## [WHAT THIS TASK INVOLVES]
Keep to one stretch of the data below, the lines from the one with "compounds found not" up to and including the one with "- Could immense", and return that stretch exactly.

## [DATA SHOWN]

++++

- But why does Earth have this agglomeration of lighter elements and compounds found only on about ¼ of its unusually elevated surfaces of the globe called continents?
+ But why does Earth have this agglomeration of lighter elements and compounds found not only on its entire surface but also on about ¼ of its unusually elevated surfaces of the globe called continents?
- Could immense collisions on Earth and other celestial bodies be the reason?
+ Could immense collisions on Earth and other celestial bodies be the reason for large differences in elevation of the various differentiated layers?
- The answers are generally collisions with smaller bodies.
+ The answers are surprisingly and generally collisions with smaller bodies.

++++

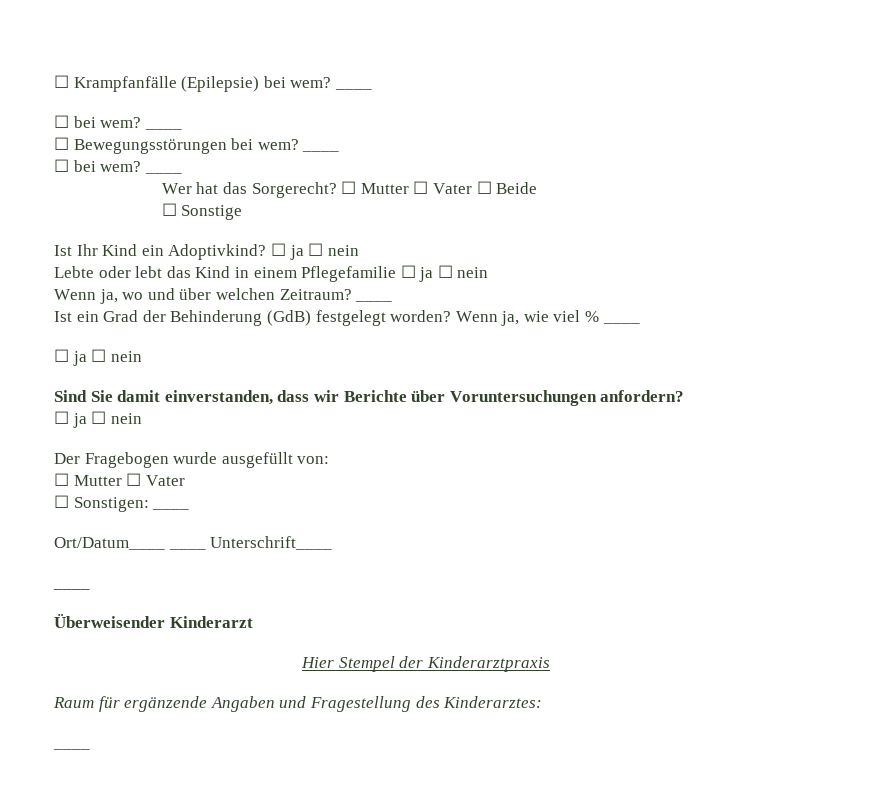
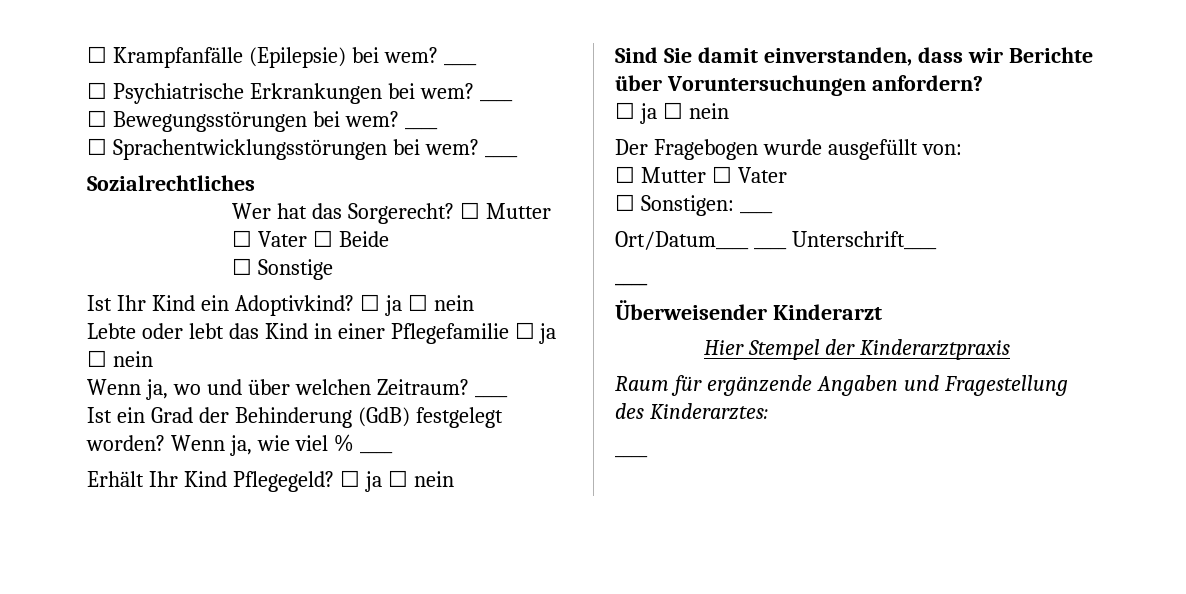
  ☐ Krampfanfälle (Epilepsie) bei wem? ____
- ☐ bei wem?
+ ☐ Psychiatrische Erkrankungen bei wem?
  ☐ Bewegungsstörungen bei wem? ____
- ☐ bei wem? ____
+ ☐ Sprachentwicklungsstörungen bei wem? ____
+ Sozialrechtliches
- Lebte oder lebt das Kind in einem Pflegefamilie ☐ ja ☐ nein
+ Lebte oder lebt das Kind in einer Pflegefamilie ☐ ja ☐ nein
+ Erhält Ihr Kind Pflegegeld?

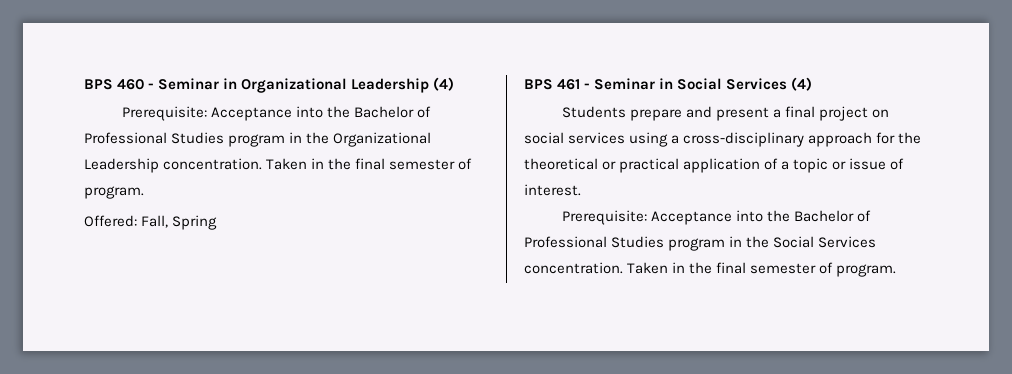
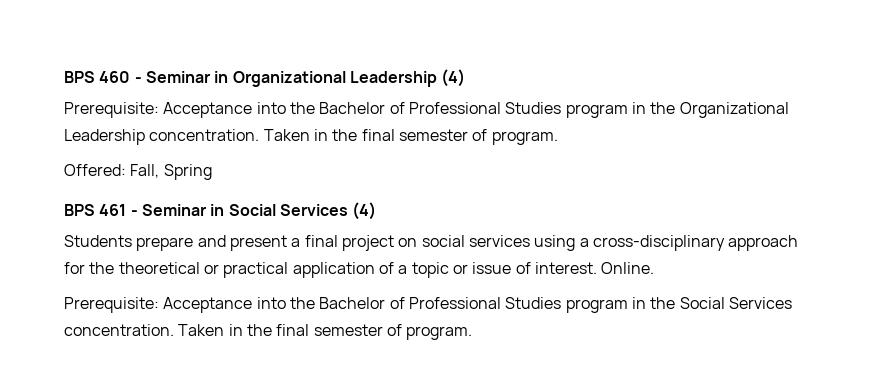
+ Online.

++++

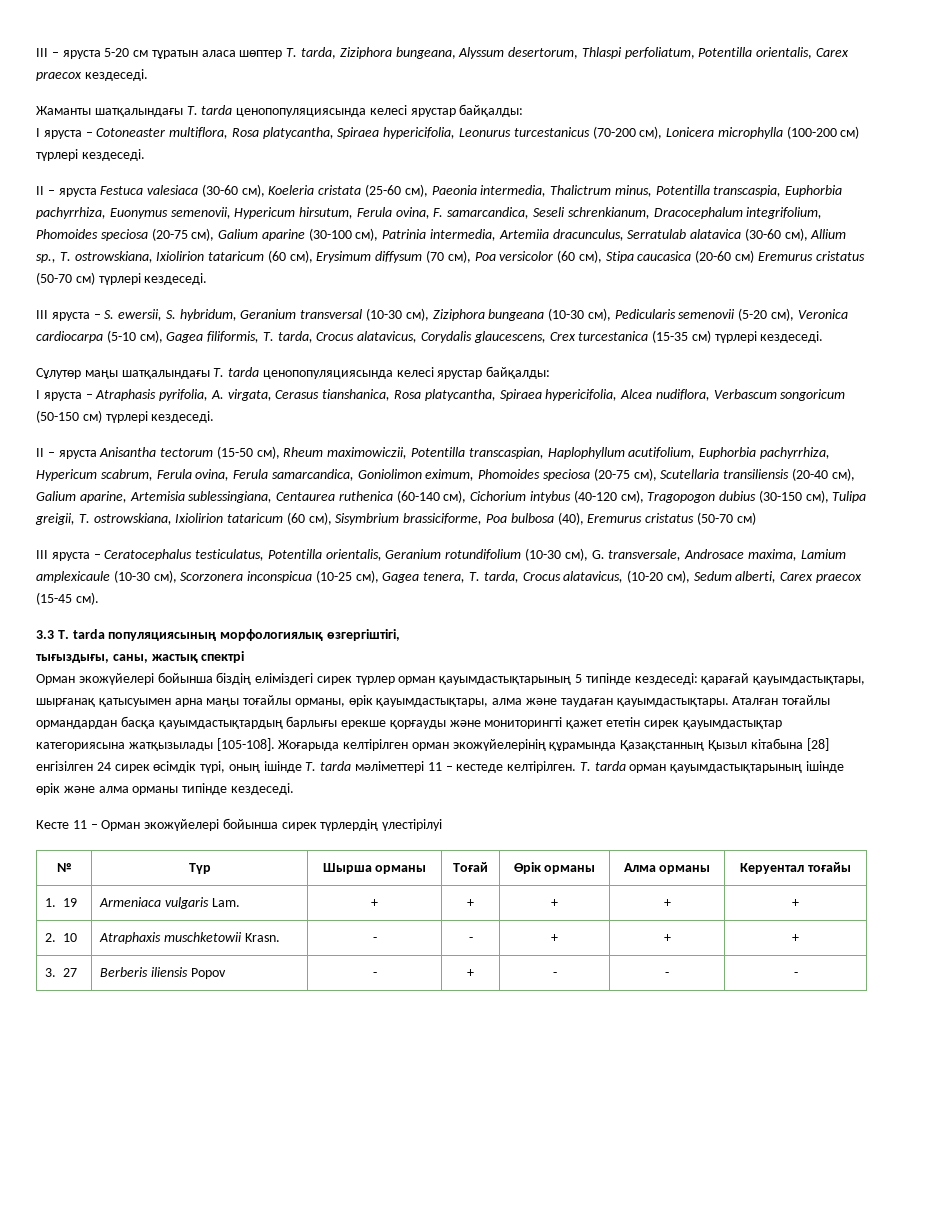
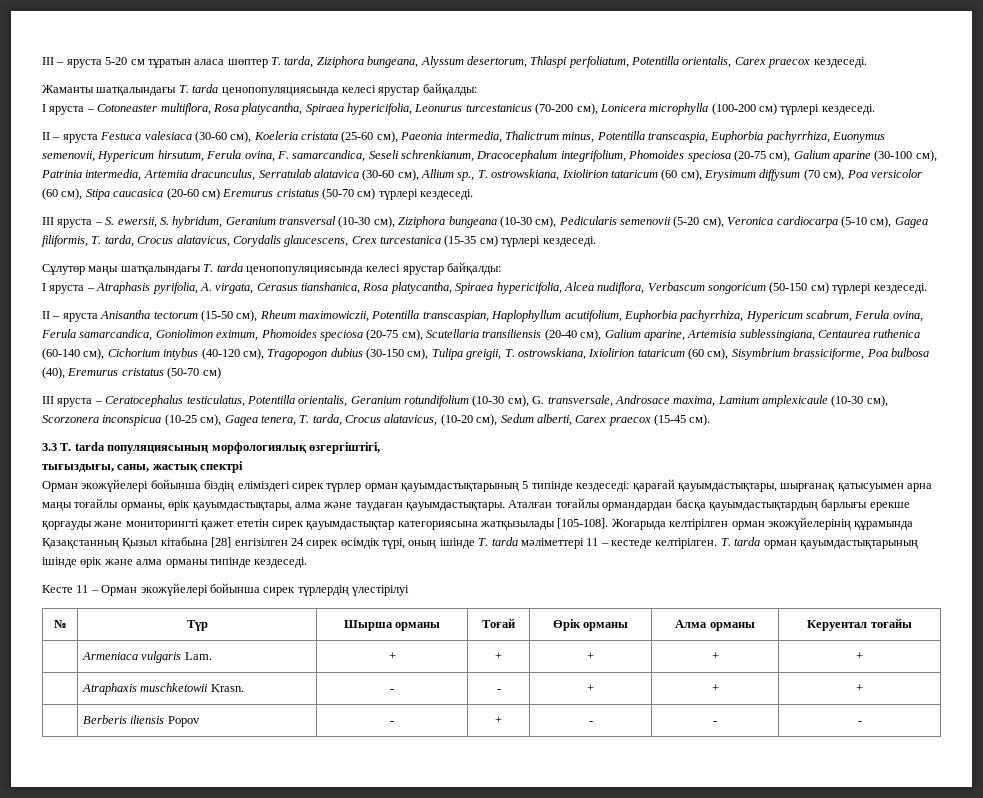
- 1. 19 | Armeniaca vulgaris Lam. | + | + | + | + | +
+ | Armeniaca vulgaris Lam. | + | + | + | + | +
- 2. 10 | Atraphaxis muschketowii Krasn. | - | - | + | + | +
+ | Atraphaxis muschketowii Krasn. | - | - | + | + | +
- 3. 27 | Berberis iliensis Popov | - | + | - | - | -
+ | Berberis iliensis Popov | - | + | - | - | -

++++

## [SOLUTION BELOW]
+ But why does Earth have this agglomeration of lighter elements and compounds found not only on its entire surface but also on about ¼ of its unusually elevated surfaces of the globe called continents?
- Could immense collisions on Earth and other celestial bodies be the reason?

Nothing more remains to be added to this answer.